## Columbia University

This script serves as a basic tutorial for extracting courses of interest from a university. This is by no means the only (or even best way) to go about this process—so if you come up with a process that works better, feel free to implement! If you're unfamiliar with any of the libraries, the comments below annotate reasoning behind each.

In [36]:
import pandas as pd
import numpy as np
import time
import re
import urllib.request #handles urls
from urllib.request import urlopen
import urllib.parse 
import linkGrabber #extracts urls
import json #encodes/decodes json 
import csv 
import requests #downloads a webpage to scrape
from bs4 import BeautifulSoup, NavigableString, Tag #beautifulsoup pulls data from HTML
import nltk #NLP tasks
from nltk import word_tokenize
from nltk.stem import PorterStemmer #removes word endings
stemmer = PorterStemmer()

The first thing we want to do is set up a function for standard preprocessing. It's also useful to list all of the URLs we'll need to send requests to before scraping. We want all courses within a 2 year *academic* calendar (as opposed to an annual calendar). 

In [37]:
#keyword preprocessing
def preprocess(keyword):
    keyword = keyword.lower() #lowercase
    keyword = word_tokenize(keyword) #tokenize
    for word in keyword:
        keyword = stemmer.stem(word) #stem 
    return (keyword)

#course catalog URLs - 2 academic years 
#only 2019 is available, Fall(3), Summer(2), Spring(1)
# urls array

urls = [{"term": 'Fall 2019', "url":"?site=Directory_of_Classes&instr=&days=&semes=20191&hour="},
        {"term": 'Summer 2019', "url":'?si?site=Directory_of_Classes&instr=&days=&semes=20192&hour='},
        {"term": 'Spring 2019', "url":'?site=Directory_of_Classes&instr=&days=&semes=20193&hour='}]

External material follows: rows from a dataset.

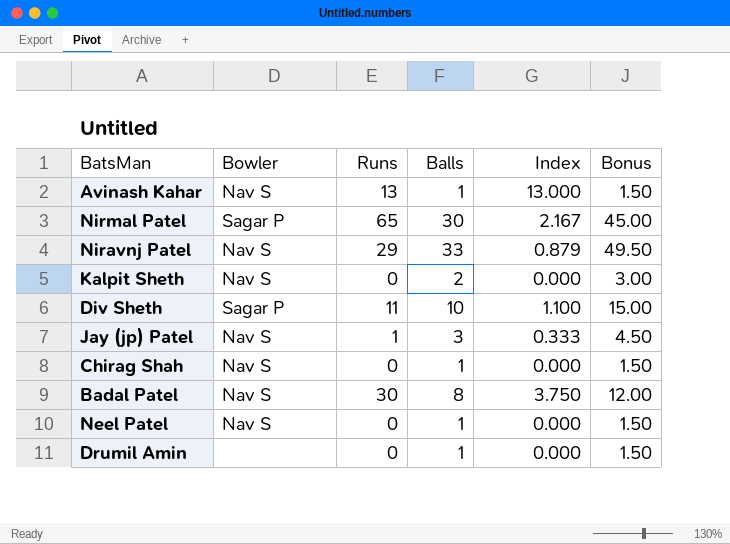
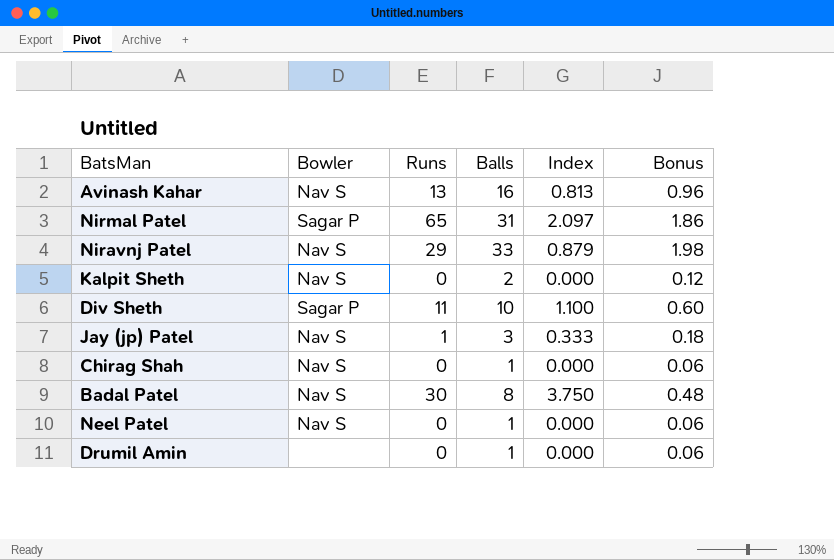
column Bonus | formula: [Balls] * 1.5 -> [Balls] * 0.06
Avinash Kahar | Balls: 1 -> 16
Avinash Kahar | Index: 13.000 -> 0.813
Nirmal Patel | Balls: 30 -> 31
Nirmal Patel | Index: 2.167 -> 2.097

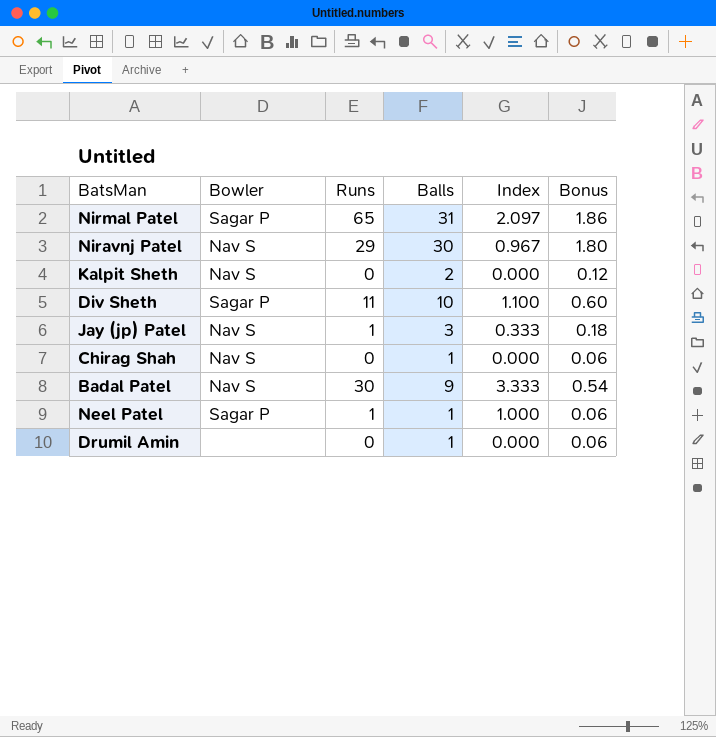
row Avinash Kahar: Nav S | 13 | 16 | 0.813 | 0.96 -> none
Niravnj Patel | Balls: 33 -> 30
Niravnj Patel | Index: 0.879 -> 0.967
Niravnj Patel | Bonus: 1.98 -> 1.80
Badal Patel | Balls: 8 -> 9
Badal Patel | Index: 3.750 -> 3.333
Badal Patel | Bonus: 0.48 -> 0.54
Neel Patel | Bowler: Nav S -> Sagar P
Neel Patel | Runs: 0 -> 1
Neel Patel | Index: 0.000 -> 1.000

link = 'https://doc.search.columbia.edu/classes/'

Next, we'll want to import our keyword csv, split our keyword lists, and preprocess them. The way the csv is set up, we'll want to split the words that are indicated as technical (`T`) or normative (`N`) and that we've chosen to include (`Y`). You'll notice that preprocessing is useful for some of our words but not for others. Here, we've chosen to manually alter words that are not usefully preprocessed. In this case, it means replacing instances of words that are stemmed to end in i.

[regex is a bitch here]

In [38]:
#import keywords
keywords = pd.read_csv("../keywords.csv")
technical = keywords[(keywords['Technical/Normative']=='T') & (keywords['Include']=='Y')].Keyword
normative = keywords[(keywords['Technical/Normative']=='N') & (keywords['Include']=='Y')].Keyword
normative = [preprocess(i) for i in normative]
technical = [preprocess(i) for i in technical] 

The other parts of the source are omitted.